Lowenstein wrote, “Though Murdoch, like the Journal‘s editorial page, is famously right-wing, News Corp and Dow Jones have vastly different cultures. (Full disclosure: I reported for the Journal for 17 years, and I still write for SmartMoney, a sister Dow Jones publication, as well as for The New York Times Magazine.) Murdoch relishes involving himself in editorial matters, even in the news pages; the Bancrofts are invisible, and neither they nor their proxies in management meddle with the news. Perhaps more importantly, while Murdoch has not been shy about sensationalizing his journalism, Dow Jones is an almost quaint paragon of traditional values. Judging from its scolding editorials, the Journal‘s editors have yet to get over the sexual revolution of the 1960s. The Bancrofts’ rejection thus has echoes of Edith Wharton: a five-generation-old dynasty, its best days (in a financial sense) behind it, snubbing the tasteless and arriviste Murdoch–who happens to be the most successful media titan of the last 50 years.
“No doubt, Murdoch would bring change. But, thanks to the mass exodus of advertisers and readers to the Web, change, most often in the form of cost-cutting, has already hit the industry like a sledgehammer–including at Dow Jones, which recently shrank the Journal‘s physical size. And it is extremely doubtful that, after spending $5 billion to acquire Dow Jones, Murdoch would take action to weaken the Journal‘s value, which derives from its position as the respected authority on U.S. business.
“In any case, what the Bancrofts want and what the employees want leaves out a critical voice–that of the other owners. And they have fared miserably. Previous to Murdoch’s bid, Dow Jones was trading at $36.33, a level unchanged from 1983. That’s an incredible dry spell considering the bountiful fortunes reaped in the stock market over the past quarter-century.

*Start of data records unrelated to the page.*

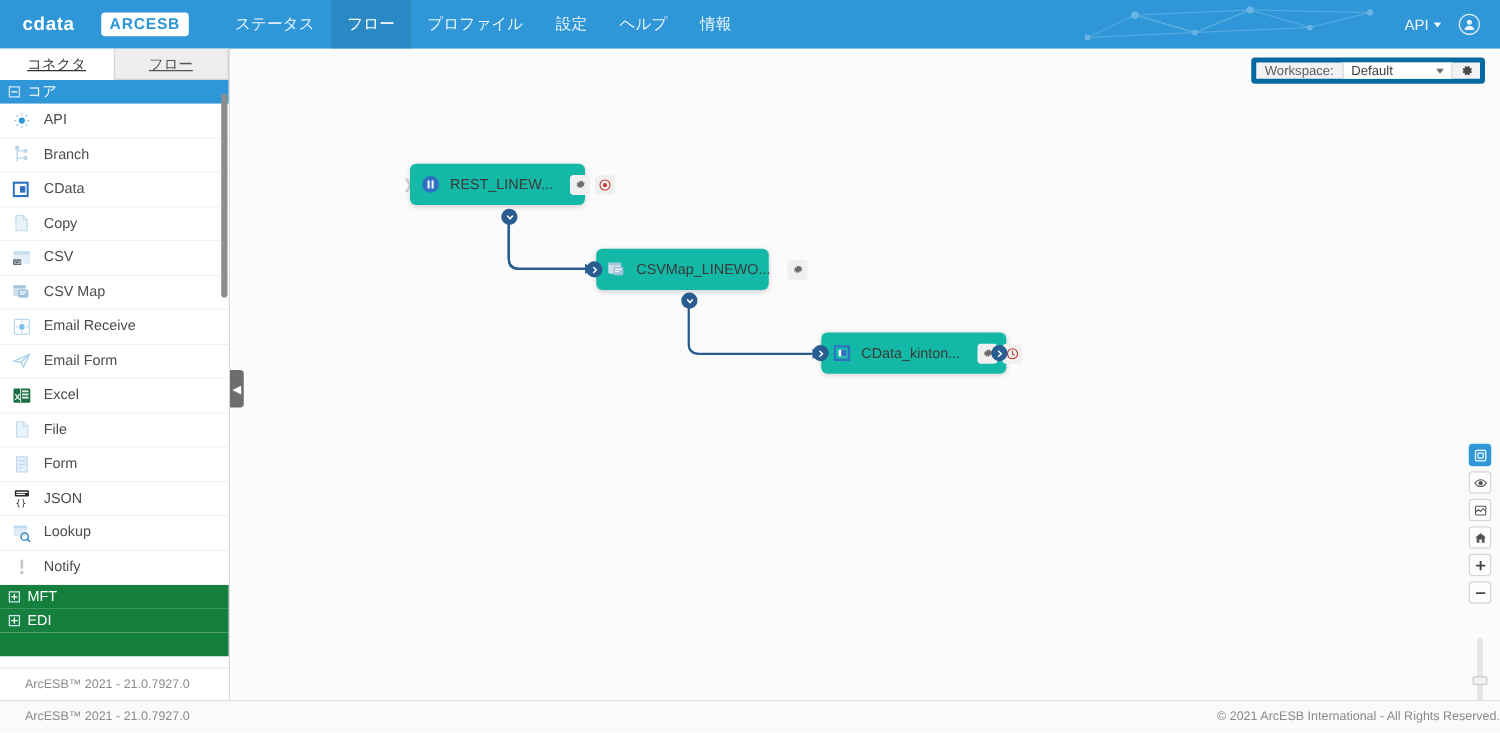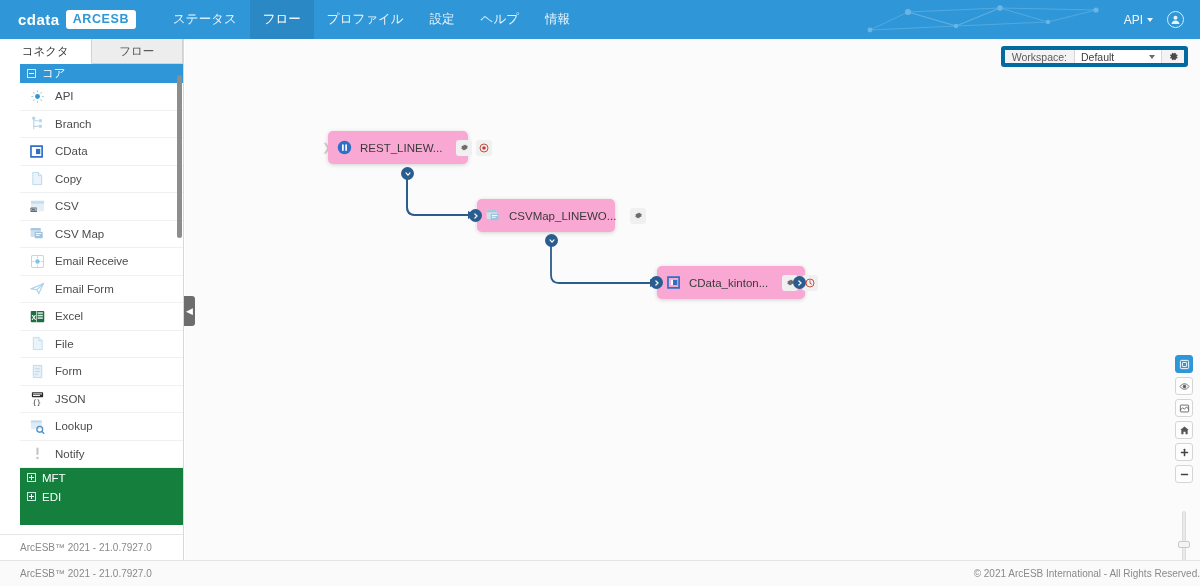"ARCESB" .brand-arcesb { margin-left: none -> 15px }
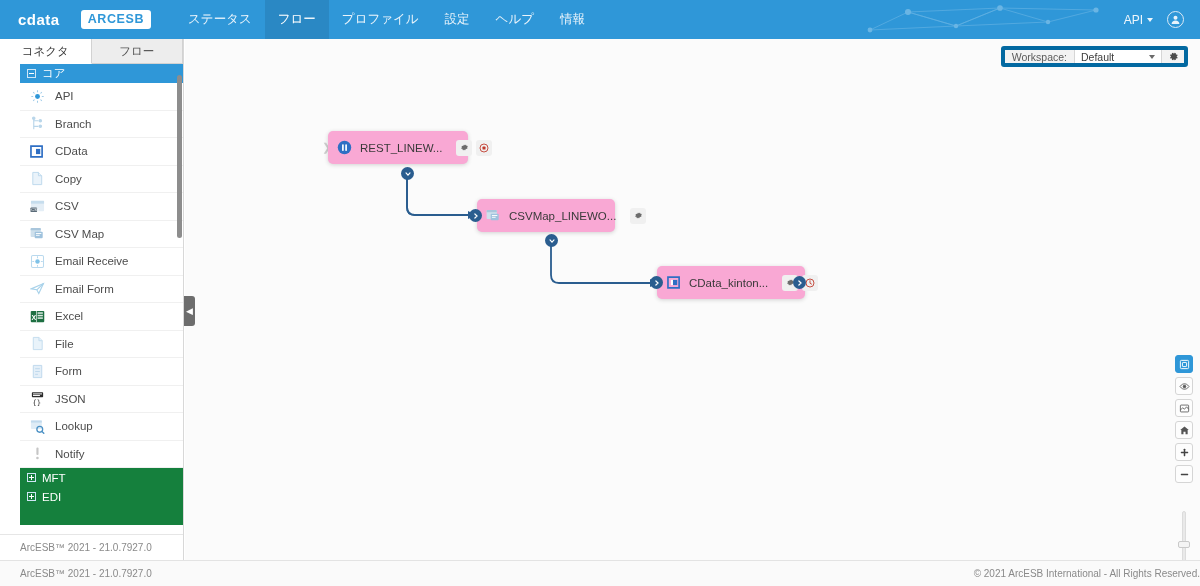"コネクタ" .side-tab { text-decoration: none -> underline }
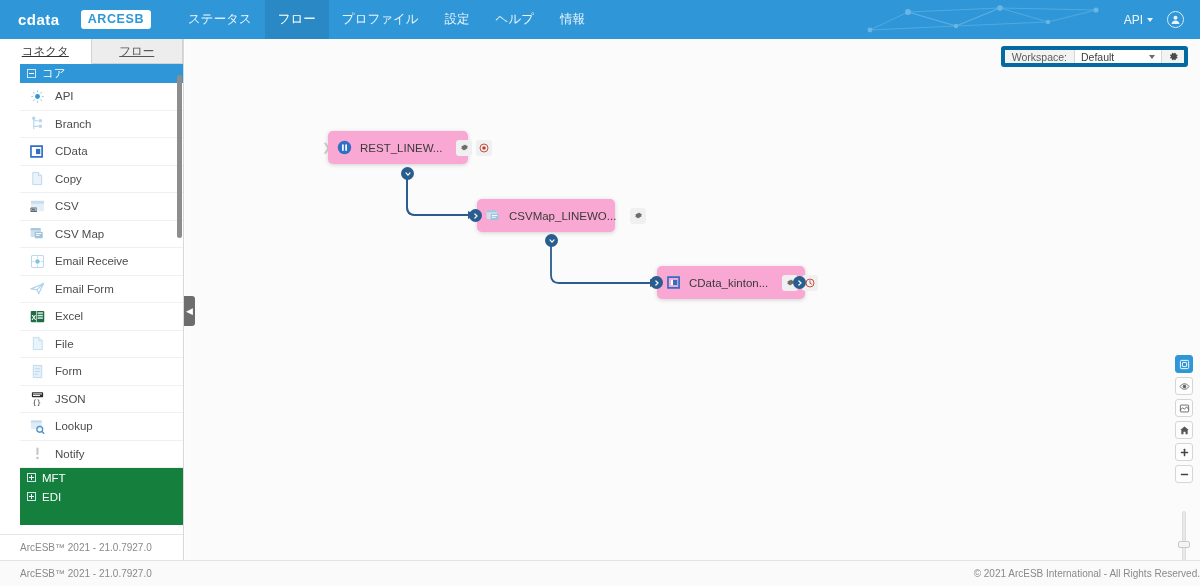"コア" .side-scroll { margin-left: 20px -> none }
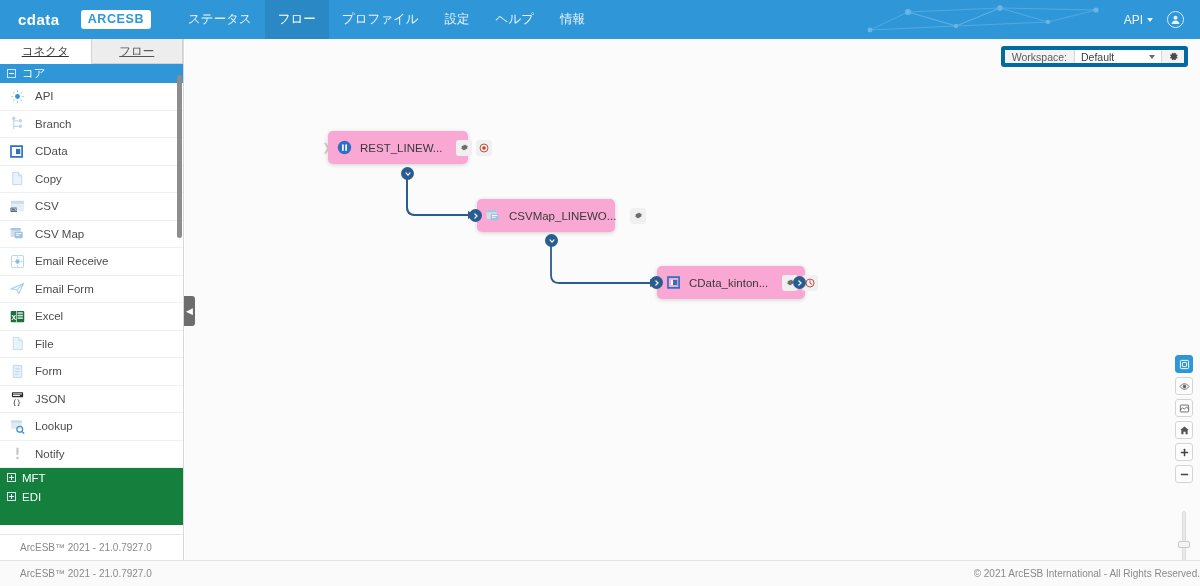"REST_LINEW..." .flow-node { background: #f9a8d4 -> #14b8a6 }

“And blaming the stock’s poor showing on the industry’s woes will not quite fly. The Post‘s stock rose nine times over that span; the Times‘ quadrupled. Dow Jones–which, from 1991 through last year, was run by a former prize-winning journalist, Peter Kann–badly mismanaged the transition to electronic news dissemination, allowing Bloomberg (another dastardly newcomer) to steal its thunder. And, despite an early start, it failed to leverage its brand overseas and establish anything like the preeminence it has at home.”